Task item: In the listing below, find the line containing "subtotal: 6412.73 -> 7877.12" and the line containing "total: 6675.69 -> 8198.65". Repeat exactly those two lines and every line between them, nothing more.
================================
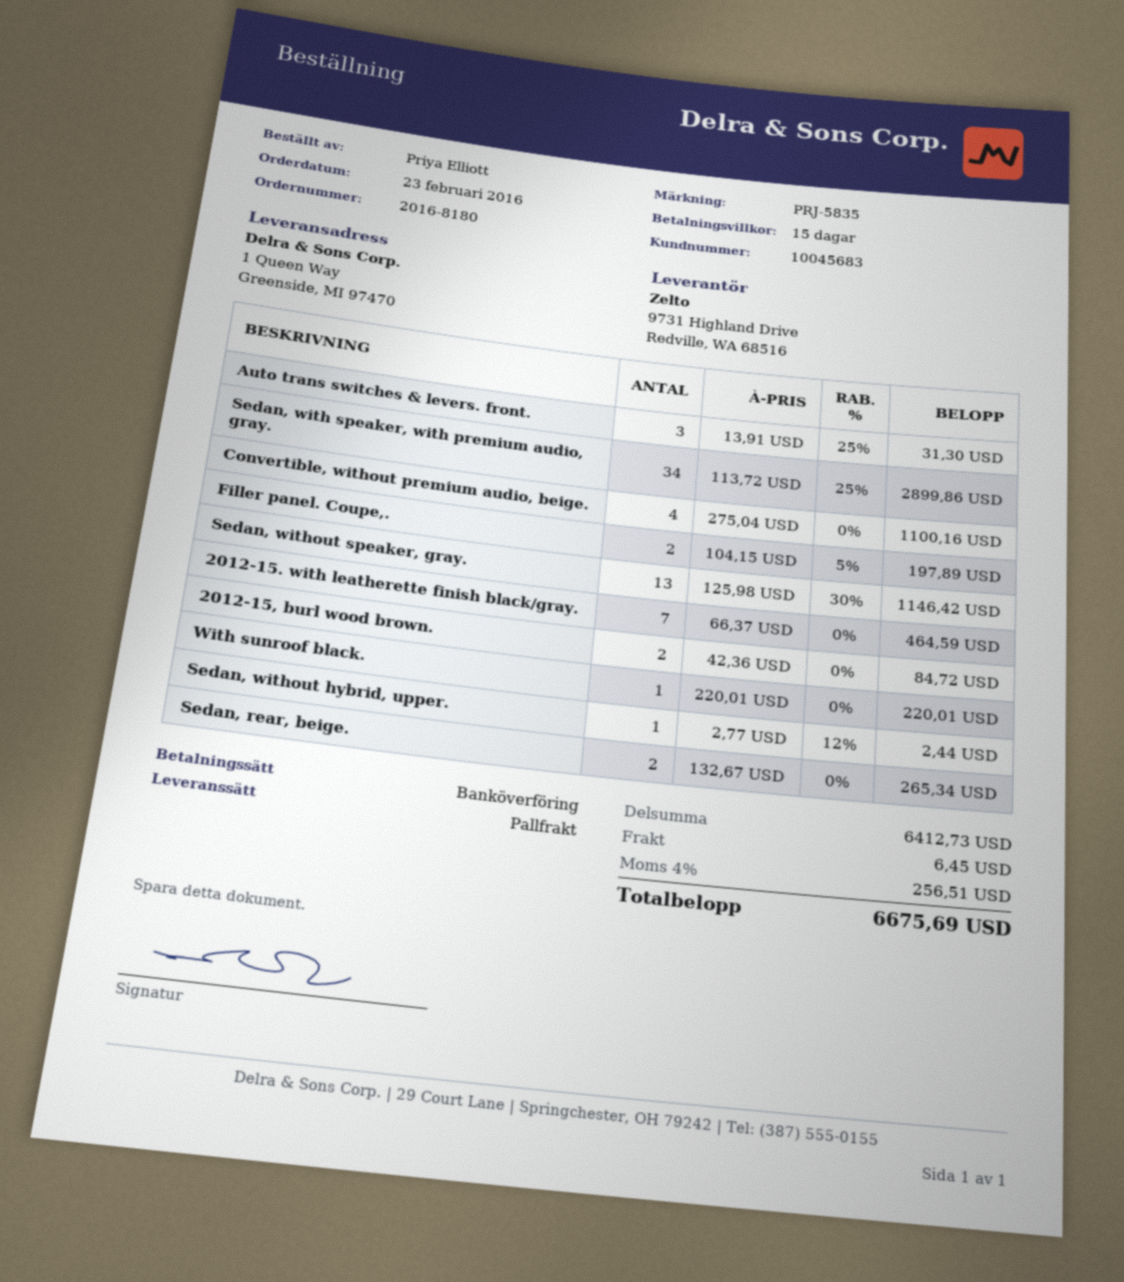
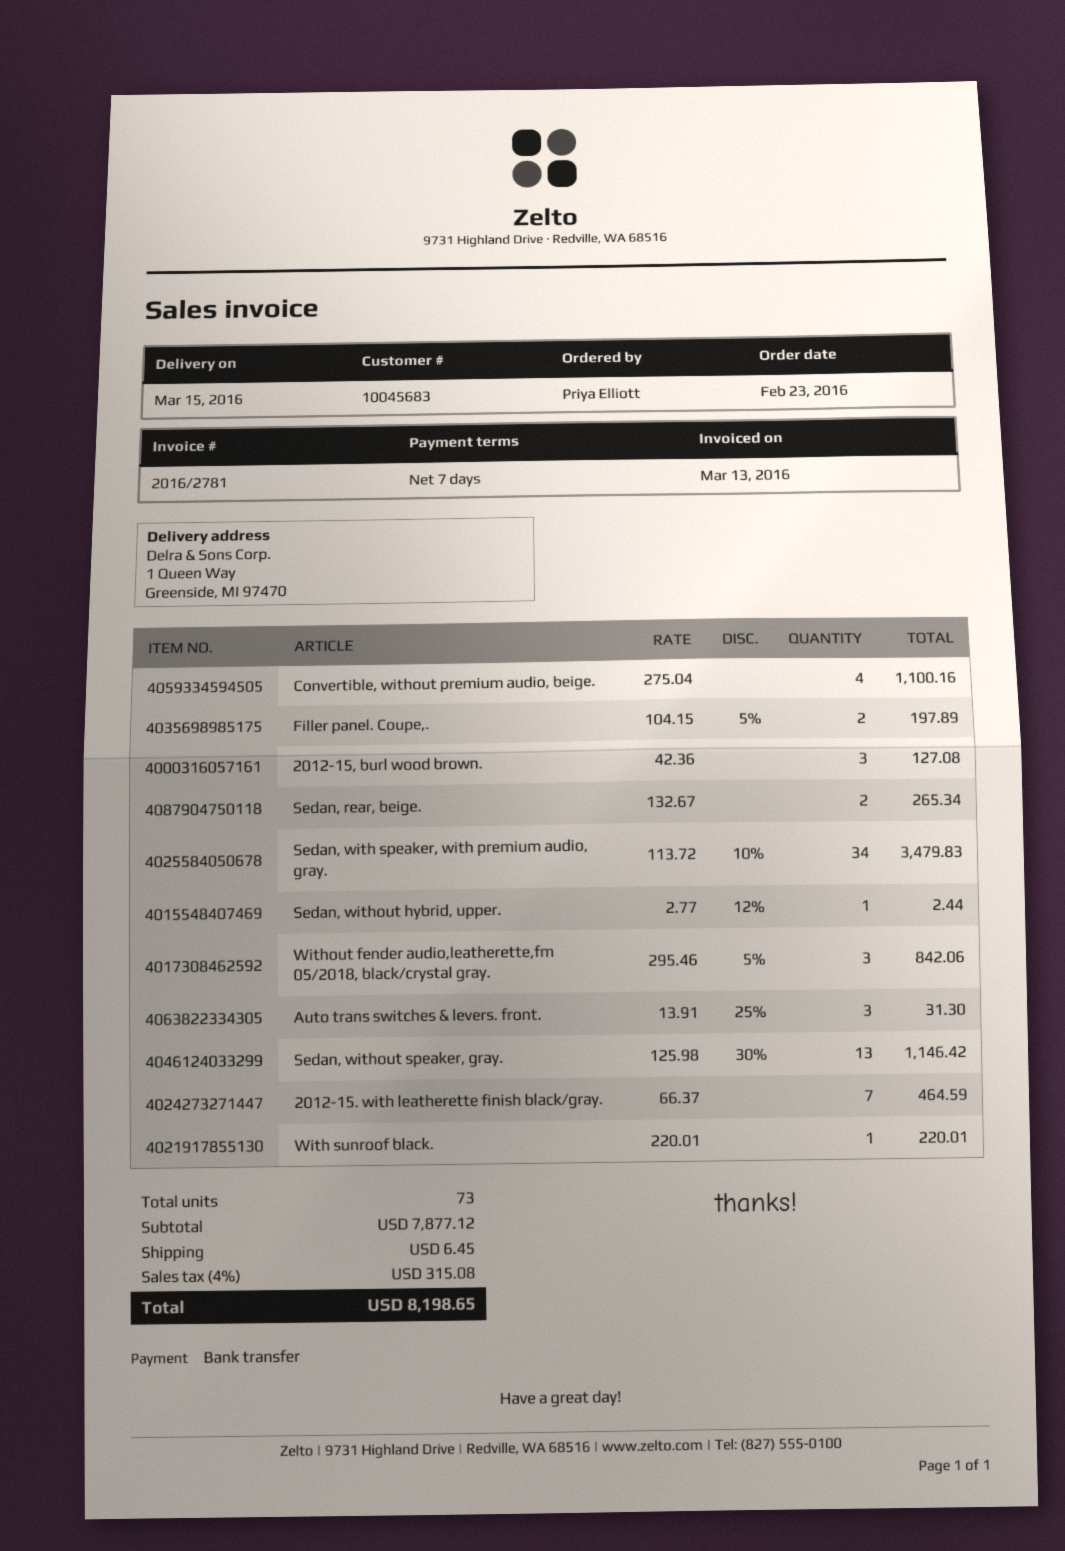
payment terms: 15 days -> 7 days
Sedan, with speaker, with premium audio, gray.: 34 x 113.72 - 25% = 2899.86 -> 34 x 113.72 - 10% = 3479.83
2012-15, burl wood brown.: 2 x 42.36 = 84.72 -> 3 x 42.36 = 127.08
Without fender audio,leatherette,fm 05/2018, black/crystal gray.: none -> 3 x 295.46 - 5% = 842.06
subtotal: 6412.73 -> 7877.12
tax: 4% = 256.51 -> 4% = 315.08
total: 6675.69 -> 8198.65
================================
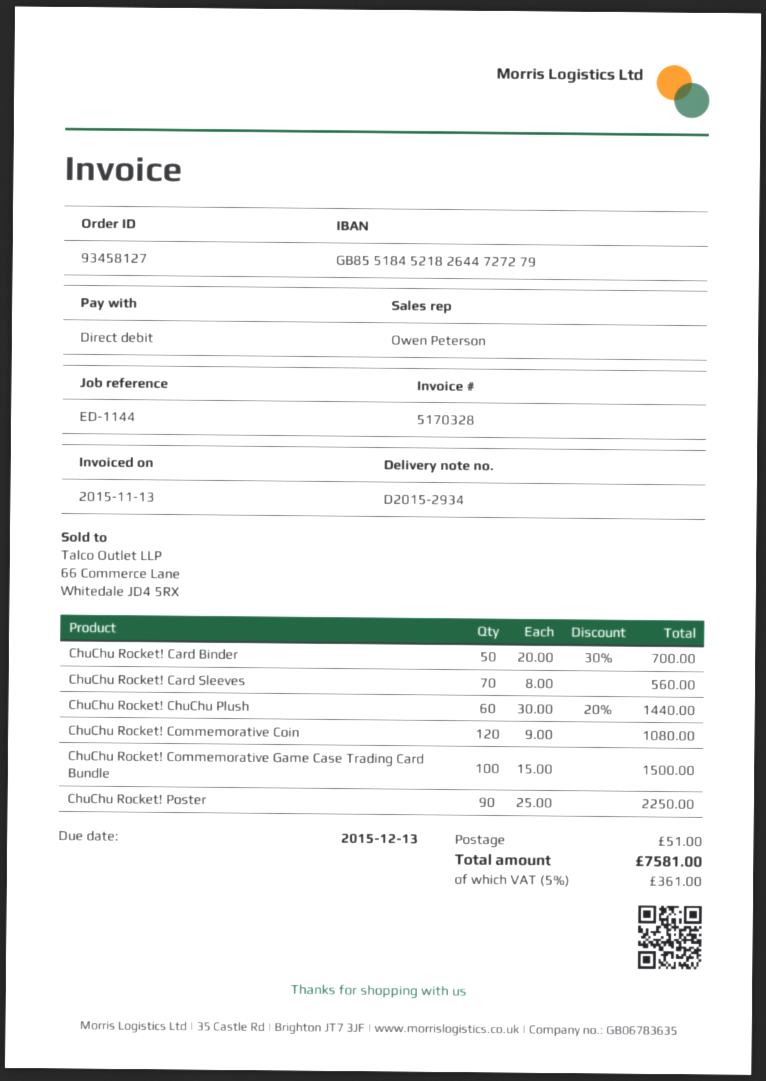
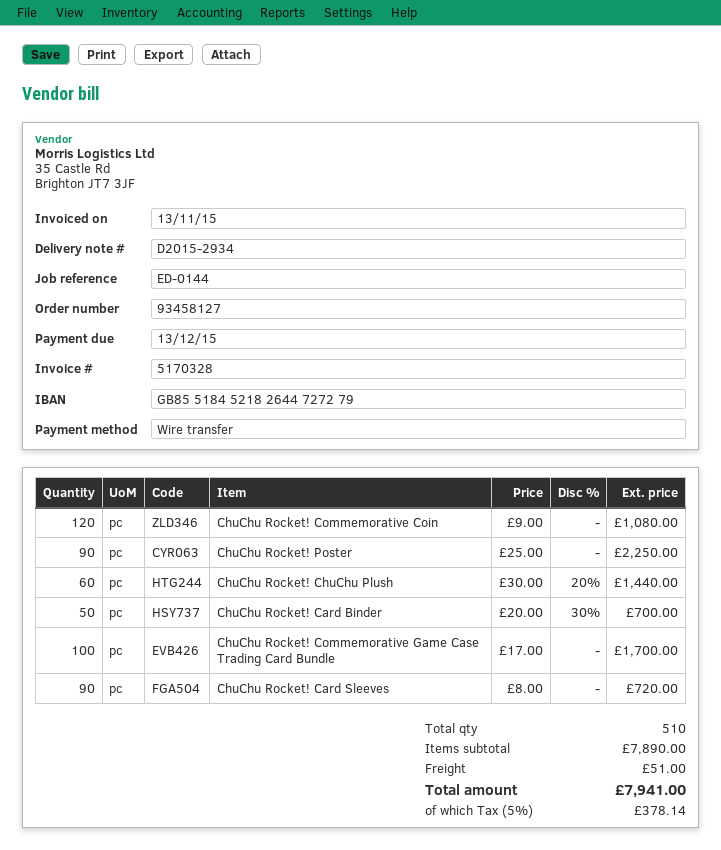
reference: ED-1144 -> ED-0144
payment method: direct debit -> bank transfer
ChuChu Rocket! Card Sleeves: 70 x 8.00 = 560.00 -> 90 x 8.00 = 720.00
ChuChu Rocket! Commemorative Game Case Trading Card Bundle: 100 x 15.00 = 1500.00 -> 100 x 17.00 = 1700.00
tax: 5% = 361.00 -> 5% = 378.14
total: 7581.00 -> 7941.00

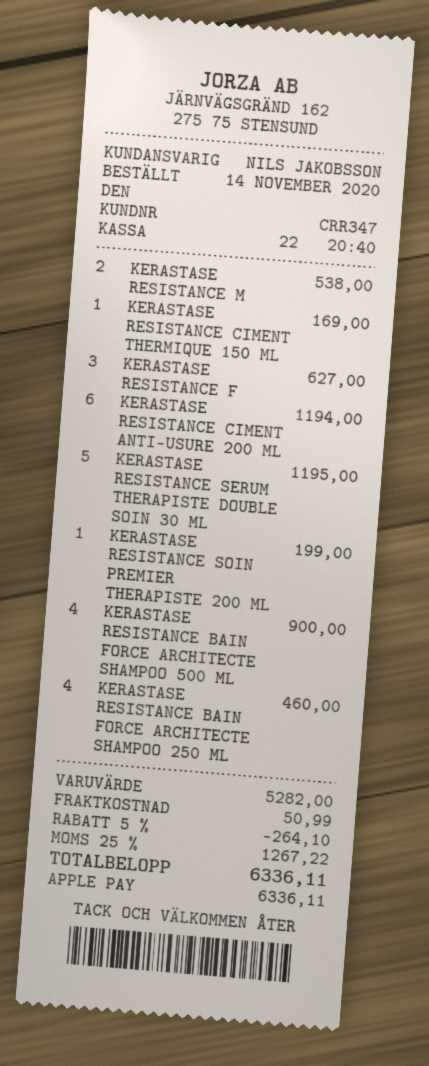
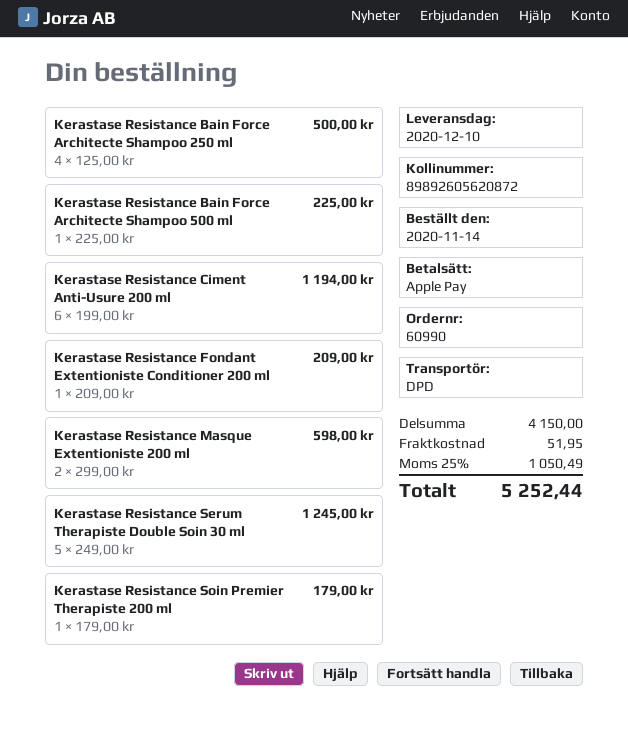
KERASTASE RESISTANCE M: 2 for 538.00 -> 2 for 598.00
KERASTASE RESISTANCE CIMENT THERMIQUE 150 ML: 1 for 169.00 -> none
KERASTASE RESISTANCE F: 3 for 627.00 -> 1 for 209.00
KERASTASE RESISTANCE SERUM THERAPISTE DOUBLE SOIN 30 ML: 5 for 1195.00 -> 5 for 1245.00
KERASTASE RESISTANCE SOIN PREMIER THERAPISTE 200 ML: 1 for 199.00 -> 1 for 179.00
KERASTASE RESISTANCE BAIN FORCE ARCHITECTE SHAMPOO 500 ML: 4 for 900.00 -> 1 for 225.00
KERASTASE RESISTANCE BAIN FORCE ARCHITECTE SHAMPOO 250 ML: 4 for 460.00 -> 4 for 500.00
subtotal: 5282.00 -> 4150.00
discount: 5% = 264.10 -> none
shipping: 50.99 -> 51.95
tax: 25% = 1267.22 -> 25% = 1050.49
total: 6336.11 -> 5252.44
================================
Result:
subtotal: 6412.73 -> 7877.12
tax: 4% = 256.51 -> 4% = 315.08
total: 6675.69 -> 8198.65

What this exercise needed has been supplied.